I'm grateful to Matthew Lynn in the Daily Telegraph newspaper for alerting me to the research results of academics Pratik Kothari, Don M Chance and Stephen P Ferris from the University of Missouri.
Kothari's team investigated the link between a company's success in terms of profitability and the claims it has made for itself.
As in other walks of life, companies are all-too-ready to designate their own performance as astonishing, incredible, amazing or massive: but it turns out that only incredible is actually true.
Kothari's team looked at all the companies in the S&P 500 list of companies who used extremely flattering language - amazing, or sensational, for instance - to describe their own performance over the period 1999 - 2014. Then the team compared those companies' increases in value over this period with those of other companies on the list.

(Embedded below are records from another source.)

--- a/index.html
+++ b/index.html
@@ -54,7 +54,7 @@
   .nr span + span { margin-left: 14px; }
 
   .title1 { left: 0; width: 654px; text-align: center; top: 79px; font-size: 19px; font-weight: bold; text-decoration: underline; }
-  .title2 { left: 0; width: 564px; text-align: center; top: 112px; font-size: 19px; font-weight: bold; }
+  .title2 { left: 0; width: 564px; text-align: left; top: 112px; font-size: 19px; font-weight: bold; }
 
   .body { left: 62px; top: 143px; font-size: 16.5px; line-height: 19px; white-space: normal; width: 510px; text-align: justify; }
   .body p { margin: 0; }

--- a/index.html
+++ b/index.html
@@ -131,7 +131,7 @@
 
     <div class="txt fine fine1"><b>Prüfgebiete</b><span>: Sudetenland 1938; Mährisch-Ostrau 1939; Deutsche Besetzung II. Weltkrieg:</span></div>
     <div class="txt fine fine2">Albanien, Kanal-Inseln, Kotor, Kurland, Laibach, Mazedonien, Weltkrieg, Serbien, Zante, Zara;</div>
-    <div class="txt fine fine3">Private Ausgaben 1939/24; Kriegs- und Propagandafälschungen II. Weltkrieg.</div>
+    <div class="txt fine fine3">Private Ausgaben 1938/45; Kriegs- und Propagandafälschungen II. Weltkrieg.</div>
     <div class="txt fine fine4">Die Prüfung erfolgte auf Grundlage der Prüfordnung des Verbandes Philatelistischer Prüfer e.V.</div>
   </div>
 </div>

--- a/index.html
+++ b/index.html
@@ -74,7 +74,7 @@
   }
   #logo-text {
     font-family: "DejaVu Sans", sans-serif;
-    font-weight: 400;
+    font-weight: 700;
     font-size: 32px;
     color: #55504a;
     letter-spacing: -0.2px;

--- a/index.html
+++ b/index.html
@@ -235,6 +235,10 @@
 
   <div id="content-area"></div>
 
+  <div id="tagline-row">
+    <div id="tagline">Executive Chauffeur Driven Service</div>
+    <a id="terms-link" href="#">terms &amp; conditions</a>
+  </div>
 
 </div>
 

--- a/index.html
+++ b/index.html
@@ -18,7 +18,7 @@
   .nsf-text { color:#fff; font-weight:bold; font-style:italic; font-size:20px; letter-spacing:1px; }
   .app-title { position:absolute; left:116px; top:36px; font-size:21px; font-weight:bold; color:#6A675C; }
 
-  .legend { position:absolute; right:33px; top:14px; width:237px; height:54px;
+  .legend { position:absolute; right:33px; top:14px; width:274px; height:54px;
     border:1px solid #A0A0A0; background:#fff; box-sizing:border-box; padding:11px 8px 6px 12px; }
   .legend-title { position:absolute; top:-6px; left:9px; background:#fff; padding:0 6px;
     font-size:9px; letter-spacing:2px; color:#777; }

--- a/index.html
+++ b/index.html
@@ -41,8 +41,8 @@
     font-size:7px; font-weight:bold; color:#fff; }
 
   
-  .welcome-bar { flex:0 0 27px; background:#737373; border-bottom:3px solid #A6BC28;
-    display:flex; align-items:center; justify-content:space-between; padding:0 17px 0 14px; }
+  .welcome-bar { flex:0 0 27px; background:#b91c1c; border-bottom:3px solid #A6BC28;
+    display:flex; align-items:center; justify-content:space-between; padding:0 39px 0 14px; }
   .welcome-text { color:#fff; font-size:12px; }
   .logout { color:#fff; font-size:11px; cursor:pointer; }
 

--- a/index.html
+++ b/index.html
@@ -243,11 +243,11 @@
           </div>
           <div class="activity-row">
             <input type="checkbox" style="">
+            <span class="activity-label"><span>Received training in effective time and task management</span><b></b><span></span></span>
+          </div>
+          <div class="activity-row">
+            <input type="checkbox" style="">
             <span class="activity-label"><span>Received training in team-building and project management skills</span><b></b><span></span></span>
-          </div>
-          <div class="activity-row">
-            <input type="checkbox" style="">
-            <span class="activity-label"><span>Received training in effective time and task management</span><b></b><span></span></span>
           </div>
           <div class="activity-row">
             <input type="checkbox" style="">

It turned out that only 18% of these boasting companies markedly increased shareholder value, and that the performance of 75% of them was more or less the same as the average for the whole S&P 500 list.
7%, amusingly (as long as you haven't fallen for the hype), did significantly worse than average.
The results of Kothari's study are that 'unjustified claims of remarkable performance are the norm'. And that 'boasting about performance is rarely associated with value creation and is consistent with executive narcissism'.
Well, that's no surprise to anyone, is it? People generally notice by themselves if a company has done something profitable. It's only when it hasn't that it has to start bragging to attract attention and investment.
Well, thank heavens people who boast constantly about their business acumen seldom have much power in the real world...
...oh.
Word To Use Today: braggart. This word has been around, doing a very very good job, an amazing job, since the 1200s; but sadly no one knows from whence it came.